淒涼勸你無言,趁一沙半水,且度流年。稻粱初盡,網羅正苦,夢魂易驚,幾處寒煙。斷腸可似嬋娟意,寸心裏、多少纏綿?夜未闌,倦飛便宿平田。
“暮時,左攜帚,右挾畚,自場歸,見孤雁哀鳴投圩 中宿焉,乃西向佇立而望,其姑自後叱之,墮畚於地。雙卿素膽小,易驚,久疾,益虛損。聞暗響,即怔忪不寧。姑以此特苦之。乃為《孤雁詞——調寄惜黃花慢》。”這段如此簡單卻又如此令人心酸的文字出自史震林的《西青散記》,讓我們得以探知並在想象中進一步豐富此詞的創作背景。

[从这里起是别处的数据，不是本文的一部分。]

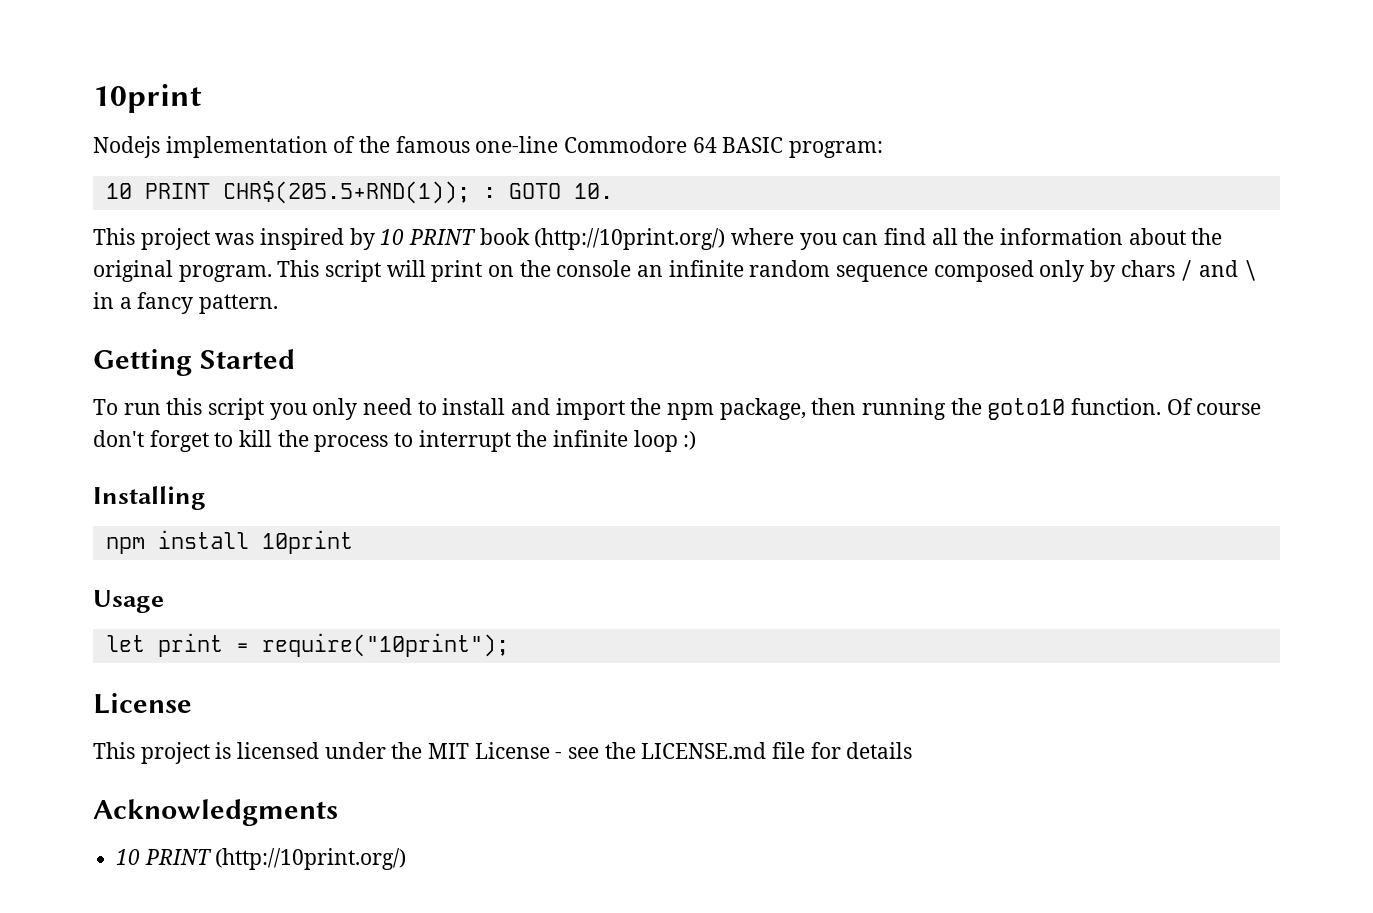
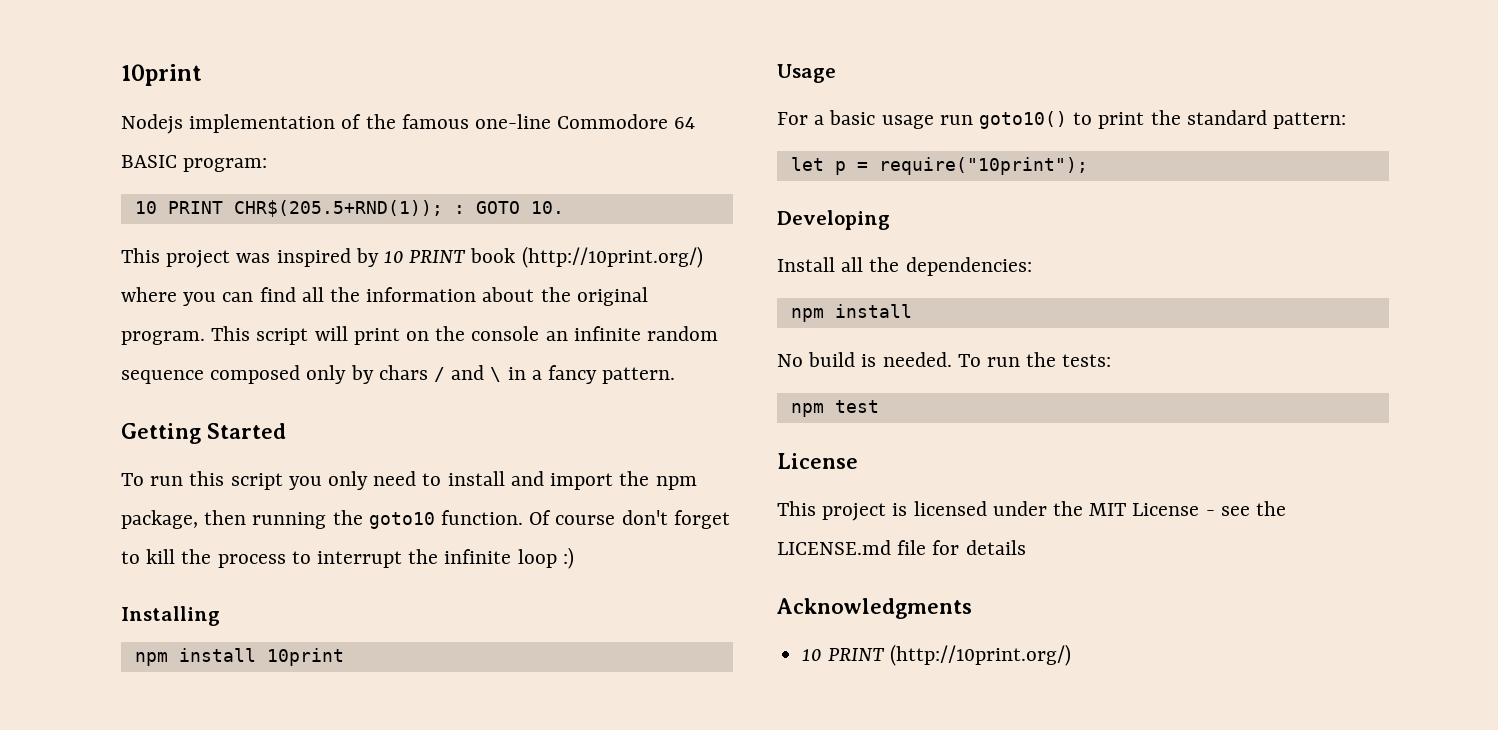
(164, 601) none -> [777,110,1347,129] // For a basic usage run goto10() to print the standard pattern:
[157,633,223,657] print -> [834,161,846,175] p
(509, 645) none -> [777,210,890,230] [777,257,1032,276] [790,304,912,322] [777,352,1112,367] [790,400,879,417] // Developing // Install all the dependencies: // npm install // No build is needed. To run the tests: // npm test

黃昏時分,倦鳥還巢,勞作了一天的雙卿左手拿著掃帚,右邊胳膊夾著畚箕從打穀場回家。此時的她,無論打扮還是身上攜帶的工具,都與那一帶行於歸途的農家女兒別無二致。然而還是有那麼一點點不一樣,使她與眾多的農家女區別開來。一隻孤雁緩緩從空中降落,在圩田上搖搖擺擺地挪動著腳步,仿佛有些遲疑,又有些不知所措。同行的女伴見到後頂多不過一笑置之:“看呀,從哪裏飛來一隻呆雁。”隨後便漫不經心地移開目光,聊起別的話題。而雙卿卻默默地向著西方(雁兒所處的位置)看了很久,直至眼中湧出了淚光,對她來說,這不是一隻呆雁,而是一隻孤雁,她的姿態與神情,是那《詩經》中的淑女——“瞻望弗及,佇立以泣。”“你瘋了還是傻了,站在這裏躲懶呢,還是被什麼東西迷了心竅?”來自身後的訓斥聲嚇得雙卿一臉慘白,竟將手中的畚箕丟落在地。她回過頭來,視線裏不見了同病相憐的孤雁,眼前晃蕩的,是婆婆那張氣急敗壞的臉。受此驚嚇之後,雙卿病了一場,隻要聽到輕微的響動,就會緊張不安。而婆婆也因此更加嫌惡雙卿,雙卿的日子因之過得更苦。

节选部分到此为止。